Sei un playmaker con tanti punti nelle mani. Come riesci a bilanciare le tue iniziative personali con la gestione della squadra?

“Il tiro è qualcosa che mi è sempre venuta naturale, e su cui allo stesso tempo ho lavorato molto da sola in palestra, al di fuori degli orari di allenamento. Ma cerco sempre di soddisfare le esigenze della squadra: che siano punti o soluzioni per le compagne”.

Qual è stato il momento più difficile della tua carriera?

“Essere una giocatrice professionista ti mette sempre davanti a delle sfide. Bisogna essere preparati ad affrontare alti e bassi. Nel corso degli anni mi sono dovuta adattare e inserire in tutte le nuove realtà in cui mi sono trovata. Sono migliorata nell’attitudine che deve avere un playmaker: l’intelligenza cestistica. Più partite giochi, più l’esperienza su alcuni dettagli fa fare un salto di qualità: la gestione della squadra, pensare sempre due passi avanti. La familiarità con gli schemi è più immediata. Penso di essere cresciuta molto da questo punto di vista”.

Come gestisci la pressione?

“Lavoro tante ore in palestra, ripeto i gesti tecnici, i movimenti. Così facendo, quando arriva il momento so di essere nella condizione migliore per fare bene. Qualche volta il risultato non è quello sperato, ma è nel momento di difficoltà che la forza mentale deve aiutare a imparare dall’errore per crescere”.

Se volessi suggerire qualche meta o esperienza a un turista italiano desideroso di scoprire il vero spirito australiano, cosa gli consiglieresti?

“Io sono nata ad Adelaide, ma ora faccio base a Melbourne. L’Australia ha davvero tanto da offrire. Per scoprire cibo, vino, cultura suggerirei senza dubbio di andare a Melbourne. Se quello che state cercando è il sole, un tempo meraviglioso, le spiagge, il Queensland, regione sulla costa est, deve essere la vostra meta, non sbaglierete”.

Com’è Nicole Romeo fuori dal campo?

“Cerco di stare all’aria aperta il più possibile, di uscire da casa, di esplorare. Mi piace scoprire i luoghi speciali vicino a dove sto vivendo. Sono una persona alla quale basta andare fuori, guardarsi intorno e fare nuove esperienze. Liberare la mente e scoprire”.

Oltre alla pallacanestro, quando sei a casa, hai un lavoro?

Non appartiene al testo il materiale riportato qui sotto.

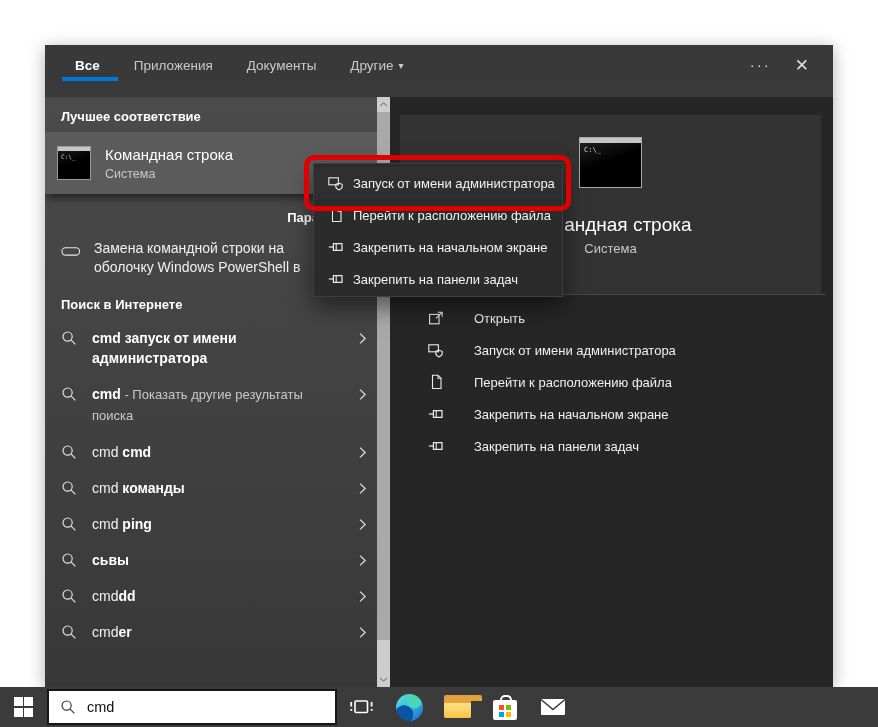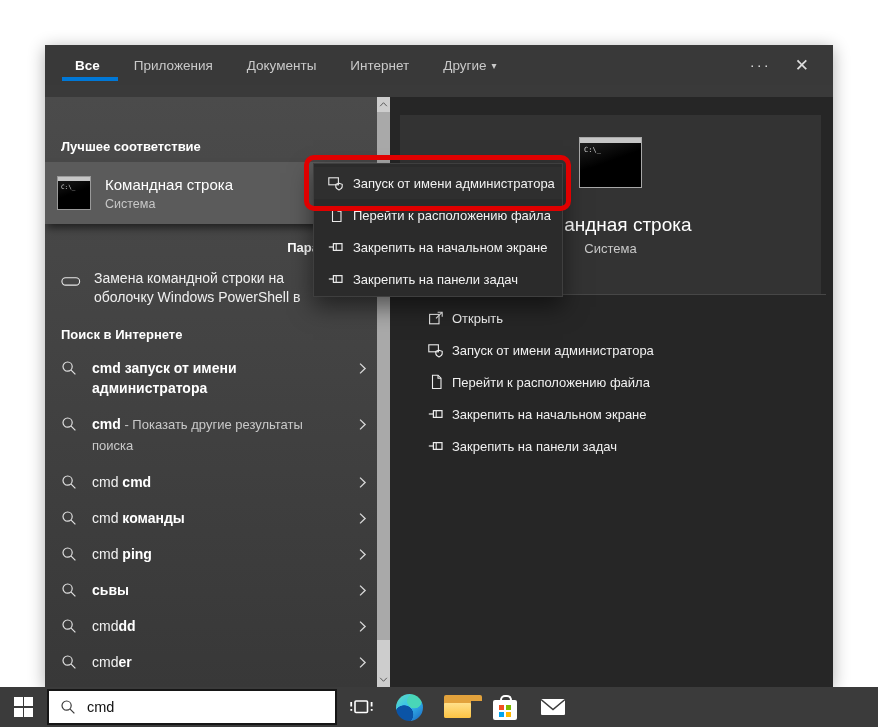--- a/index.html
+++ b/index.html
@@ -192,10 +192,6 @@
             <span class="tab-arrow"></span>
           </div>
 
-          <div class="tab">
-            <span>Интернет</span>
-            <span class="tab-arrow"></span>
-          </div>
 
           <div class="tab">
             <span>Другие</span>

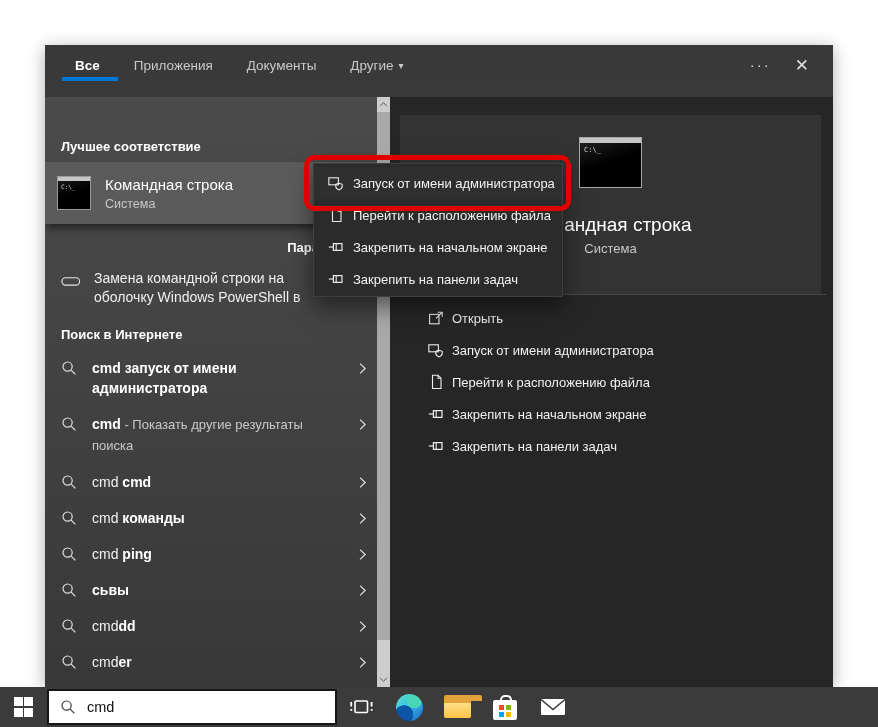--- a/index.html
+++ b/index.html
@@ -31,7 +31,7 @@
   .left-col{position:relative;width:345px;flex:none;
     background:linear-gradient(180deg,var(--left_panel_top,#4b4b4b) 0%,var(--left_panel_bottom,#383838) 100%);
     overflow:hidden;}
-  .left-inner{padding-right:13px;margin-top:30px;}
+  .left-inner{padding-right:13px;}
   .section-header{font-size:13px;font-weight:bold;color:#ffffff;padding:12px 16px 8px 16px;}
   .section-header.h2{padding-top:16px;text-align:right;}
   .section-header.h3{padding-top:14px;}

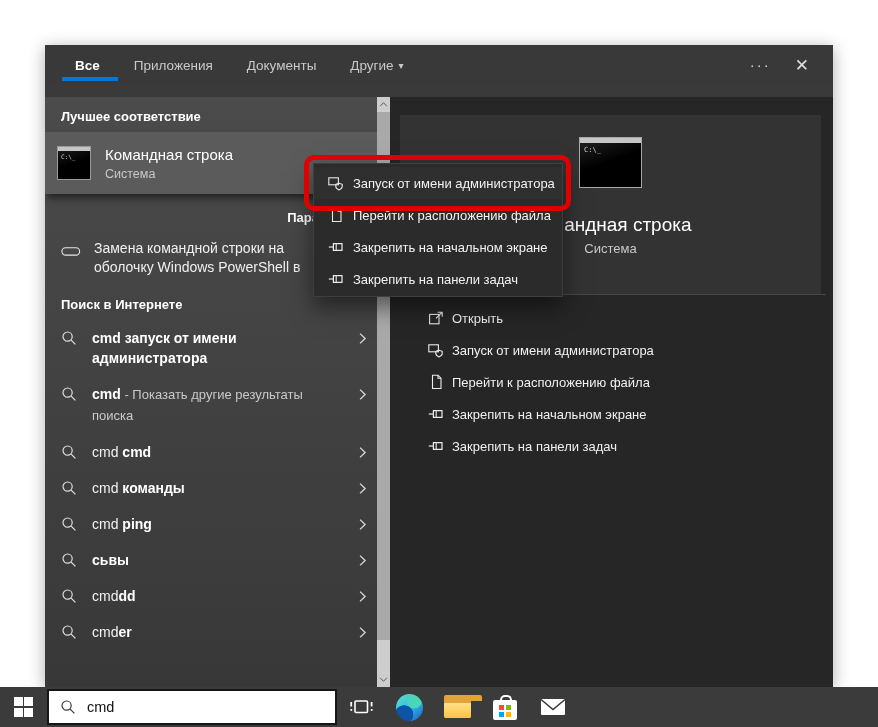--- a/index.html
+++ b/index.html
@@ -83,7 +83,7 @@
   .pv-actions{position:absolute;left:0;right:0;top:205px;}
   .pv-action{display:flex;align-items:center;height:32px;padding-left:38px;}
   .pv-action .mi{flex:none;width:16px;height:16px;color:#ececec;}
-  .pv-action-label{margin-left:8px;font-size:13px;color:#f0f0f0;}
+  .pv-action-label{margin-left:30px;font-size:13px;color:#f0f0f0;}
 
   
   .context-menu{position:absolute;left:313px;top:163px;width:250px;height:134px;box-sizing:border-box;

“Quando non sono in Europa a giocare, mi occupo di una piccola attività a Melbourne. Propongo in diverse scuole, accademie e camp della mia città un programma che abbraccia e comprende tutti gli aspetti che riguardano il basket. È pensato per un miglioramento individuale divertendosi allo stesso tempo. Il cuore dell’attività è promuovere uno stile di vita sano e attivo, in un contesto di inclusione e sviluppo sociale”.

Cosa ti hanno insegnato questi anni da atleta professionista?

“Ad essere una persona versatile ed equilibrata, dedita a quello che mi appassiona. Mi hanno insegnato ad essere comprensiva, rispettosa e, cosa ancora più importante, fedele ai miei valori”.